I asked my salesman rep to get on a pre-order list at one of the big national stores, he merely said that the list will open soon.


----------



## Daniel Flather (Mar 1, 2012)

Did they mention a delivery date?


----------



## APBPhoto (Mar 1, 2012)

So if the body is 3499 and a 24-70mm is 2299 with the standard kit discount that would probably be around $5499.
Add a battery grip and we are looking at about $5750, well there goes my tax refund plus a tad more.....


----------



## Nikon (Mar 1, 2012)

Just talked to B&H and Adorama. B&H were tight lipped, Adorama said they may be taking pre-orders next week.


----------



## ramon123 (Mar 1, 2012)

Can someone please find the correct answer to the following;

1. which kit lens is coming with the 5D3? are there going to be 2 kits?
2. if the price of the body is $3499 then how much will the kit be?
3. how can one justify a $1500 increase on body only? $2000 vs $3500


----------



## sublime LightWorks (Mar 1, 2012)

ramon123 said:


> Can someone please find the correct answer to the following;
> 
> 1. which kit lens is coming with the 5D3? are there going to be 2 kits?
> 2. if the price of the body is $3499 then how much will the kit be?
> 3. how can one justify a $1500 increase on body only? $2000 vs $3500



Remember, the 5D2 was $2699 when it was released....it's $2000 now only by rebate and cuts. The list price on the Canon site is in fact $2499 right now for the 5D2.


----------



## tonyp (Mar 1, 2012)

That could've been a place holder price put in by the store itself.. possibly based on rumor... you never know


----------



## Chuck Alaimo (Mar 1, 2012)

ramon123 said:


> 3. how can one justify a $1500 increase on body only? $2000 vs $3500



It's not a $1500 difference. More like an $1100 difference for brand new (at current price). The original starting of the mkii was closer to $2800. And the mkii is how many years old?


----------



## Jamesy (Mar 1, 2012)

Please keep in mind that you can support this site by buying through some of the links here to go to Adorama or B&H for your pre-orders. Just sayin'...


----------



## cliffwang (Mar 1, 2012)

If 5D3's price is 3.5K, I will either stay with 5D2 or switch to Nikon.


----------



## ramon123 (Mar 1, 2012)

What price is the 5D3 kit? Anyone know for sure which lens is coming in the kit? 24/70mm or 24/105mm ?


----------



## awinphoto (Mar 1, 2012)

It could be supply and demand... they obviously have no supply and obviously have demand so they probably could get away charging that until they start getting supply...


----------



## Cinnamon (Mar 1, 2012)

Chuck Alaimo said:


> ramon123 said:
> 
> 
> > 3. how can one justify a $1500 increase on body only? $2000 vs $3500
> ...



I agree with the other posters that the price increase isn't $1500 since the Mark II's MSRP was considerably higher than the $2,000 it is now.

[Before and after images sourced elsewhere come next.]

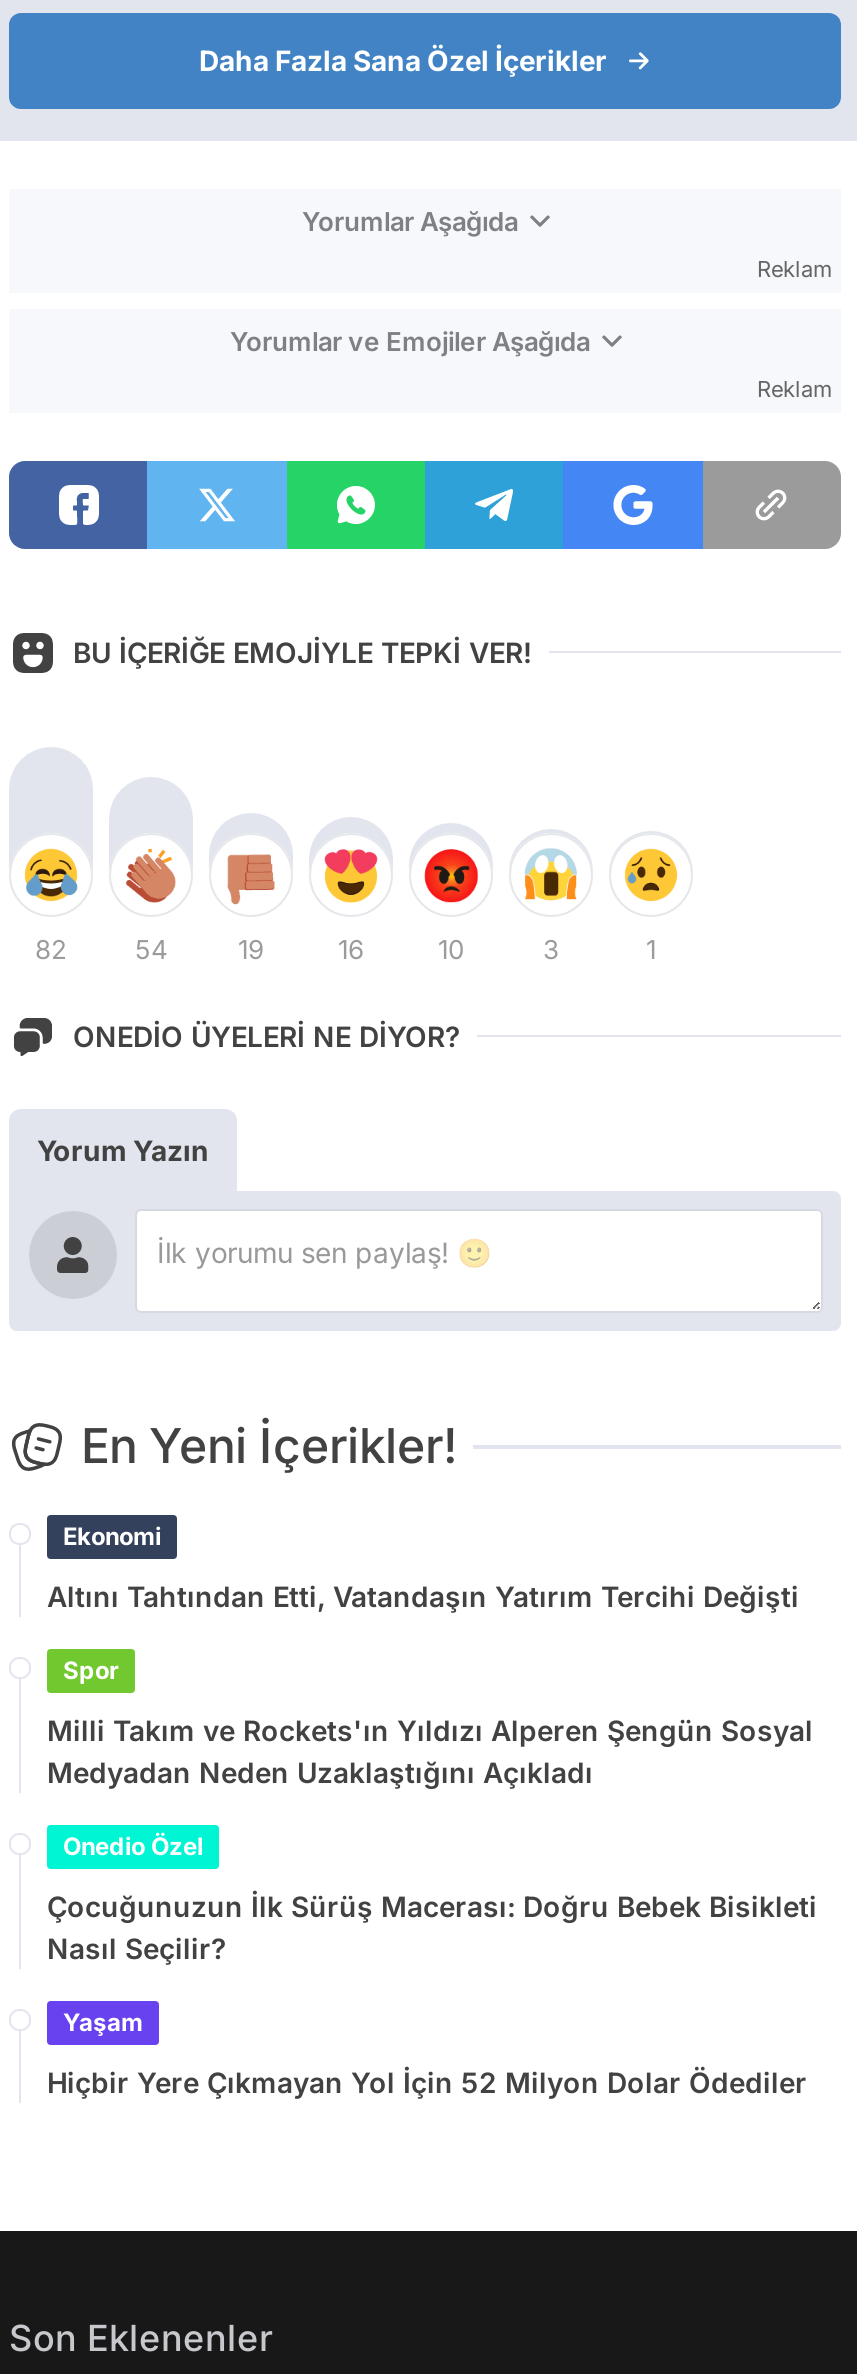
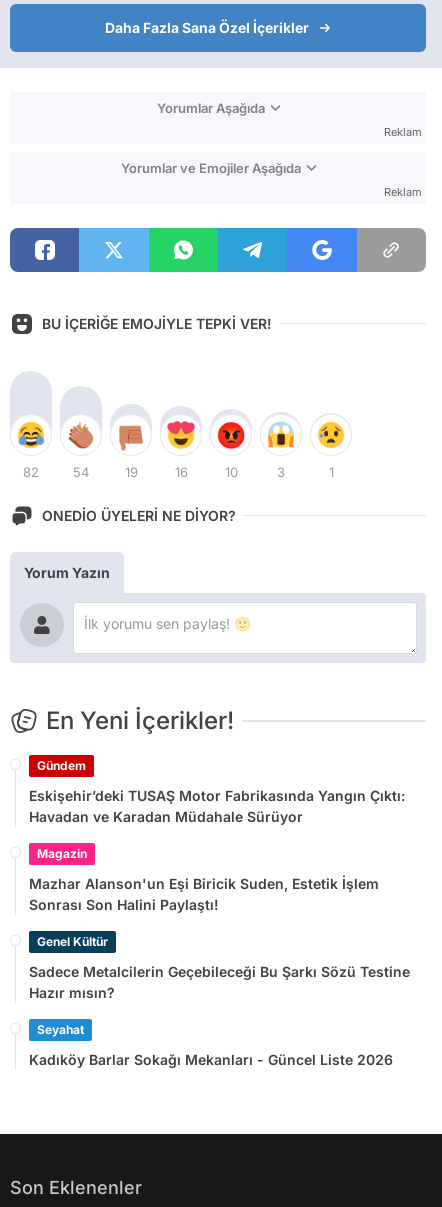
- Ekonomi
+ Gündem

- Altını Tahtından Etti, Vatandaşın Yatırım Tercihi Değişti
+ Eskişehir’deki TUSAŞ Motor Fabrikasında Yangın Çıktı:
+ Havadan ve Karadan Müdahale Sürüyor

- Spor
+ Magazin

- Milli Takım ve Rockets'ın Yıldızı Alperen Şengün Sosyal
- Medyadan Neden Uzaklaştığını Açıkladı
+ Mazhar Alanson'un Eşi Biricik Suden, Estetik İşlem
+ Sonrası Son Halini Paylaştı!

- Onedio Özel
+ Genel Kültür

- Çocuğunuzun İlk Sürüş Macerası: Doğru Bebek Bisikleti
- Nasıl Seçilir?
+ Sadece Metalcilerin Geçebileceği Bu Şarkı Sözü Testine
+ Hazır mısın?

- Yaşam
+ Seyahat

- Hiçbir Yere Çıkmayan Yol İçin 52 Milyon Dolar Ödediler
+ Kadıköy Barlar Sokağı Mekanları - Güncel Liste 2026
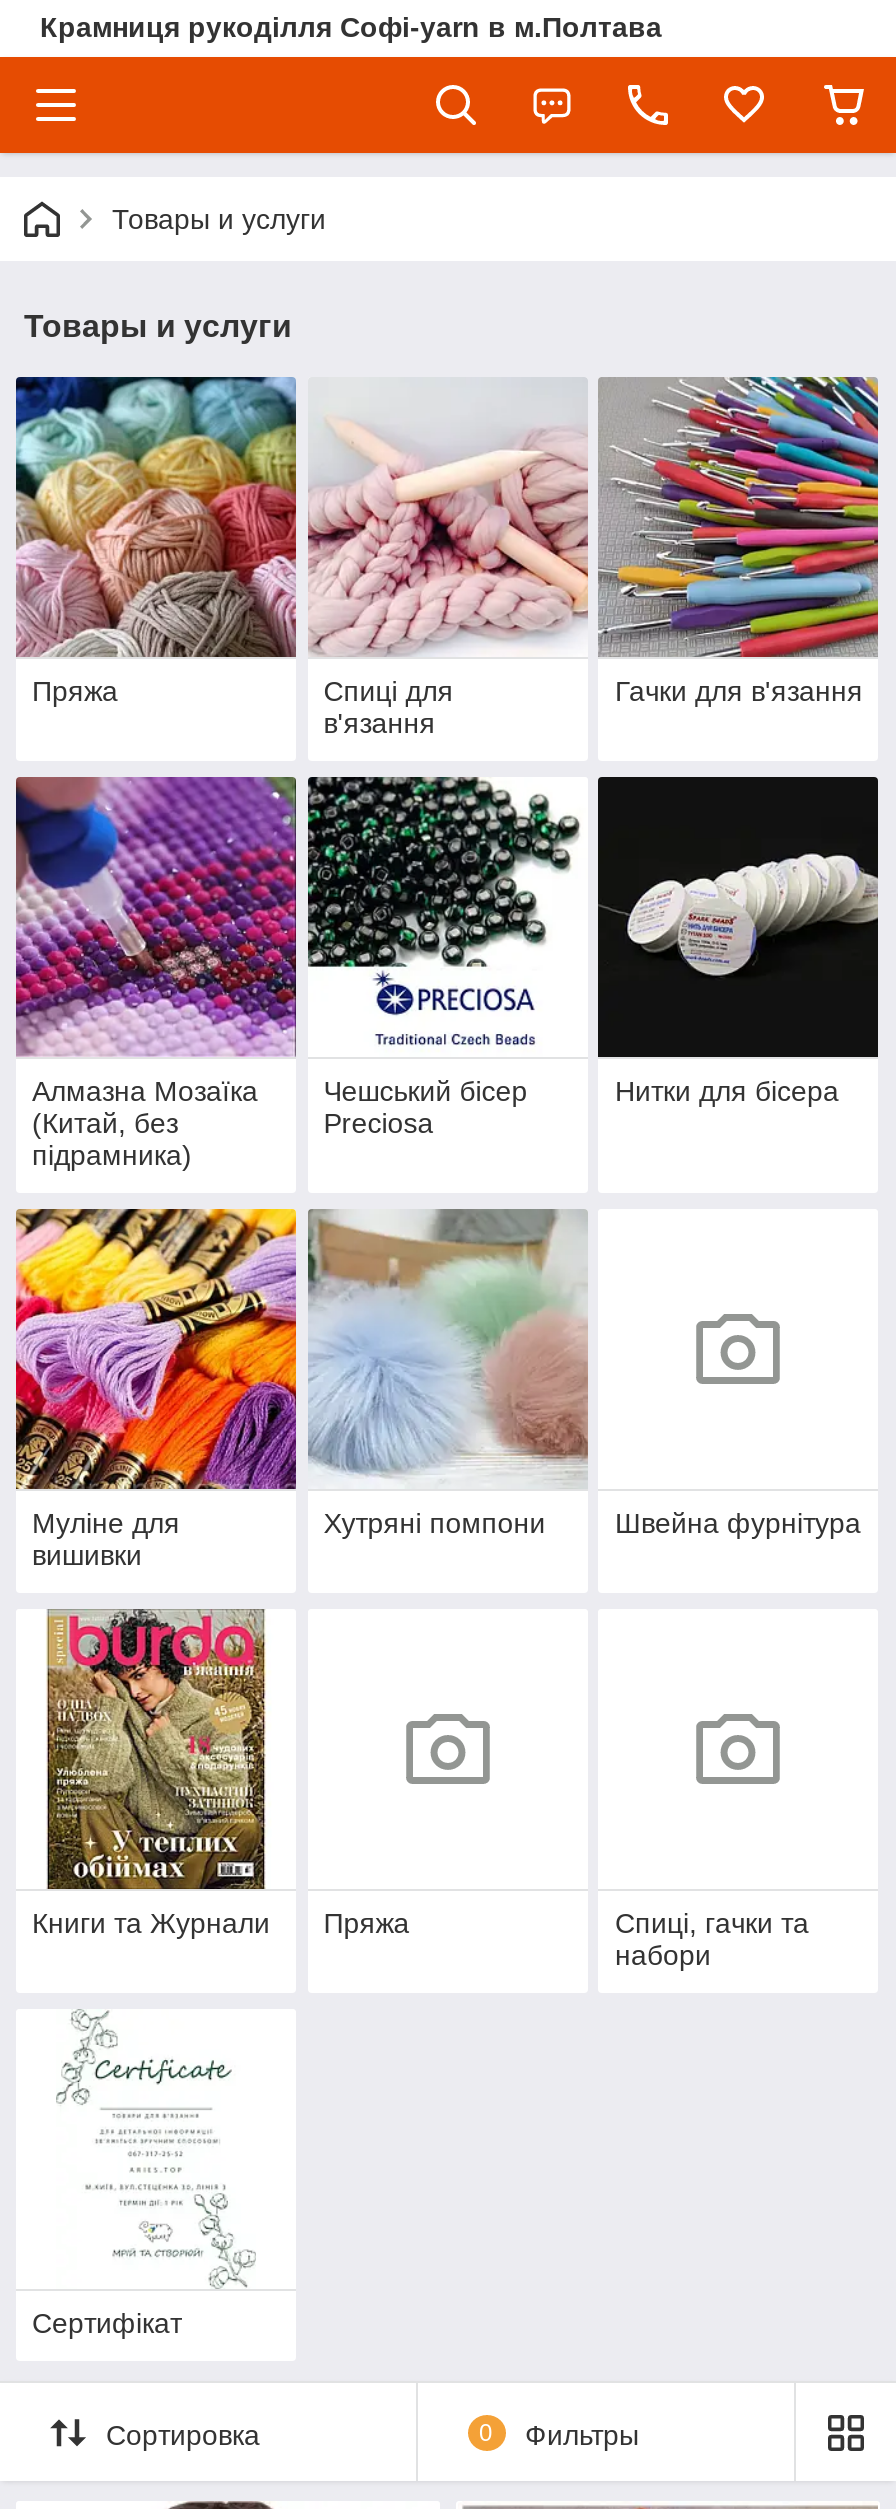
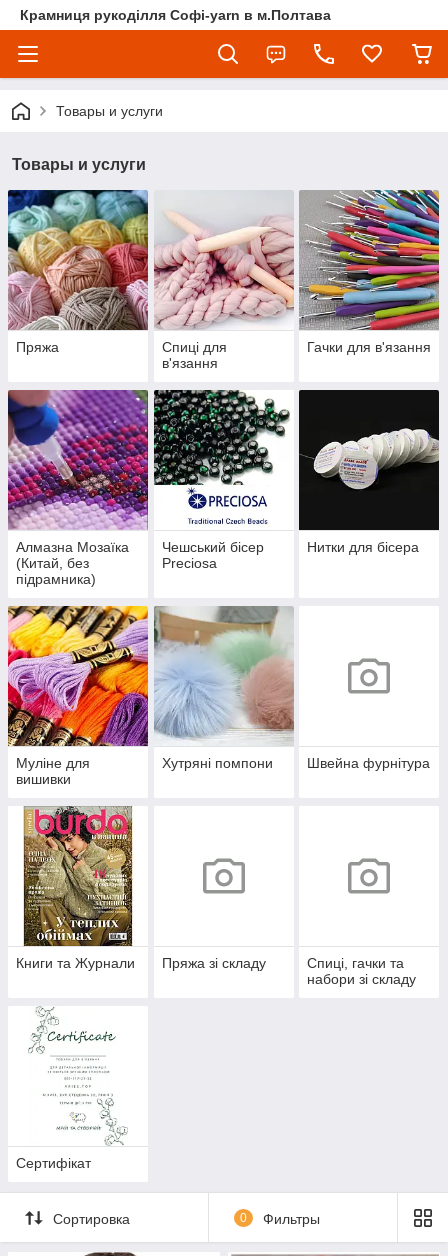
- Пряжа
+ Пряжа зі складу

- набори
+ набори зі складу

That being said, maybe the poster's question was how could a current Mark II owner justify the cost of upgrading, rather than how could the company justify the cost increase?


----------



## jalbfb (Mar 1, 2012)

Ugh...Tax write off before the US Tax laws change (depending somewhat upon Nov election results) vs. hope that a pre-christmas Canon discount voucher gets released


----------



## Chuck Alaimo (Mar 1, 2012)

Cinnamon said:


> Chuck Alaimo said:
> 
> 
> > ramon123 said:
> ...



Point me to where your finding an mkii new at $2000? Over the holiday period I was seeing $2100 with rebates. Hell, I was seeing used mkii's going for $1900. I buried the idea of going mkii because of the price tag and of course knowing the mkiii is right around the corner. Still though, people are actively buying $1800-1900 used mkii's! $1900 for a used 4 year old body design vs $3500 for brand new body with improvements? Looking at it like that it actually isn't that much of a jump! 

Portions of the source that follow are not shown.